PALMS-NG: A Unique Dual S-Shaped Time-of-Flight Mass Spectrometer for Atmospheric Measurements

JUSTIN JACQUOT, Xiaoli Shen, Maya Abou-Ghanem, Karl Froyd, Michael Lawler, Gregory Schill, Kyra Slovacek, David Thomson, Daniel Murphy, Daniel Cziczo, Purdue University

     Abstract Number: 723
     Working Group: Instrumentation and Methods

Abstract
The newly developed Particle Analysis by Laser Mass Spectrometry – Next Generation instrument (PALMS-NG) has now performed real-time single particle measurements onboard three research aircraft. It is designed to primarily operate on stratospheric airplanes (NASA ER-2 and WB-57F) with limited payload capacity and large variability in pressure (sea level to 50 mbar) and temperature (-70 to +50 °C). In 2023, PALMS-NG has been adapted to fly onboard the NASA DC-8 aircraft for tropospheric aerosol measurements.

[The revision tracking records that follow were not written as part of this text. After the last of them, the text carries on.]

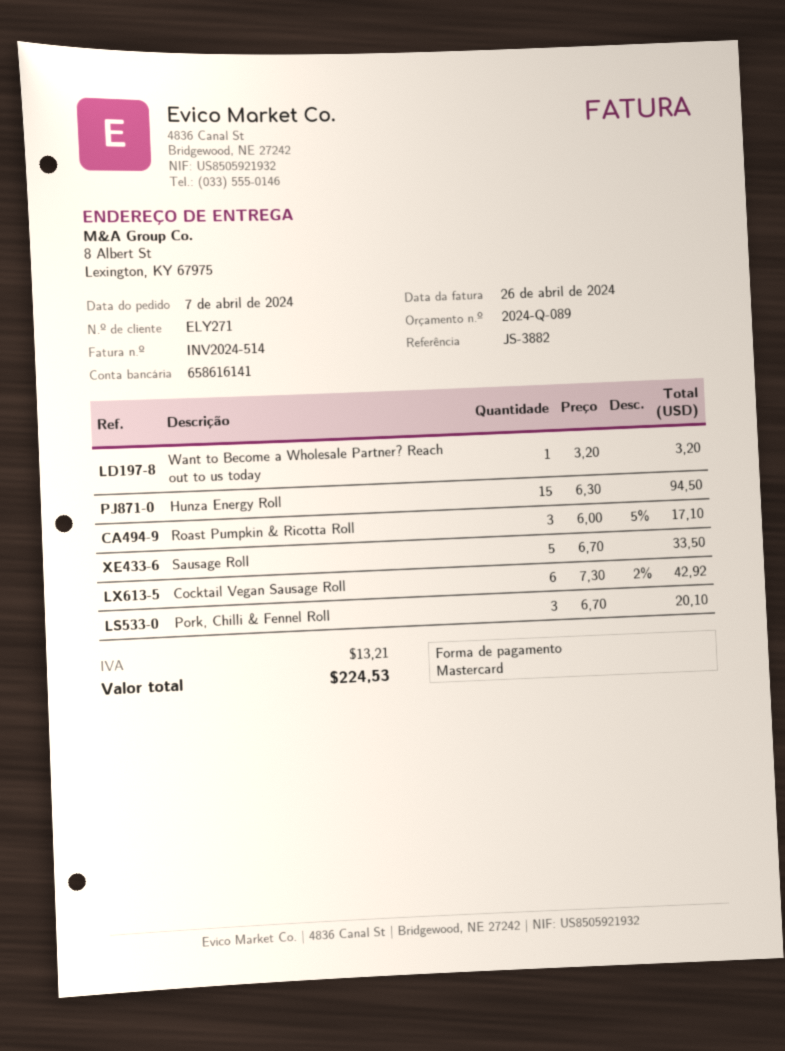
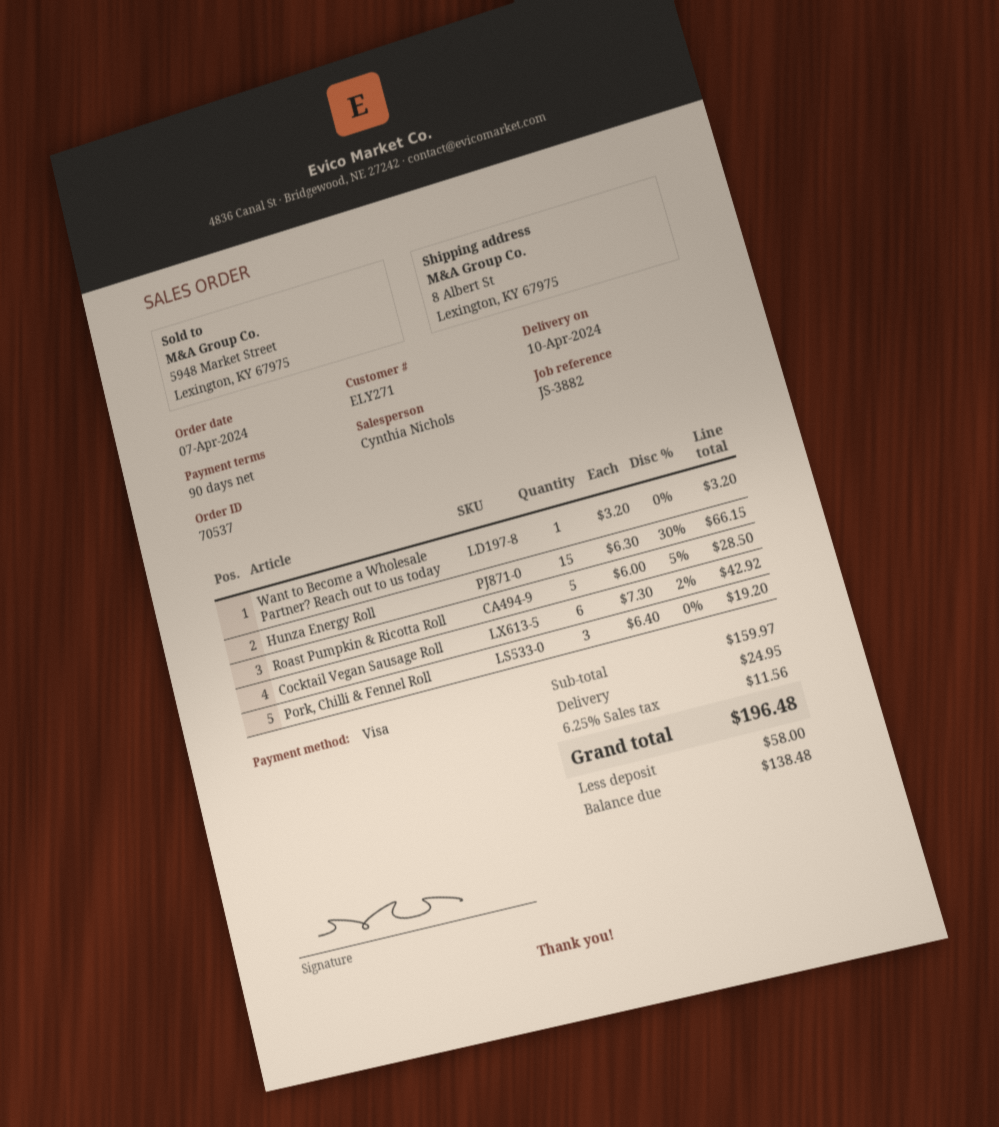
payment method: Mastercard -> Visa
Hunza Energy Roll: 15 x 6.30 = 94.50 -> 15 x 6.30 - 30% = 66.15
Roast Pumpkin & Ricotta Roll: 3 x 6.00 - 5% = 17.10 -> 5 x 6.00 - 5% = 28.50
Sausage Roll: 5 x 6.70 = 33.50 -> none
Pork, Chilli & Fennel Roll: 3 x 6.70 = 20.10 -> 3 x 6.40 = 19.20
shipping: none -> 24.95
tax: 13.21 -> 11.56
total: 224.53 -> 196.48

PALMS-NG represents an evolution of the existing laboratory and aircraft PALMS instruments. New features have been implemented, which include a new aerodynamic inlet, revised optics, a pair of unique s-shaped time-of-flight mass spectrometers (sTOF-MSs) for bipolar ion detection and full control of the instrument from the ground when in flight. Two continuous wave (CW) 405 nm lasers are used for particle detection and geometric and aerodynamic size estimation. One of the CW lasers triggers a 193 nm UV light pulse from an excimer laser that ablates and ionizes the particle. The new design of the aerodynamic inlet combined with new optics allow PALMS-NG to measure particles from 0.1 to 4 µm. The novel sTOF-MS geometry makes it possible to fit two mass spectrometers in a volume that previously allowed only a single reflectron, thus enabling acquisition of bipolar spectra for each detected particle. In addition, the longer ion path length and electrostatic sectors that ions traverse before reaching the detector result in a higher ion transmission efficiency (~100%) and higher mass resolution (~1000). Despite the modernized and upgraded hardware of PALMS-NG, all data acquired remain fully comparable with the 30-year data record obtained from the original PALMS instrument.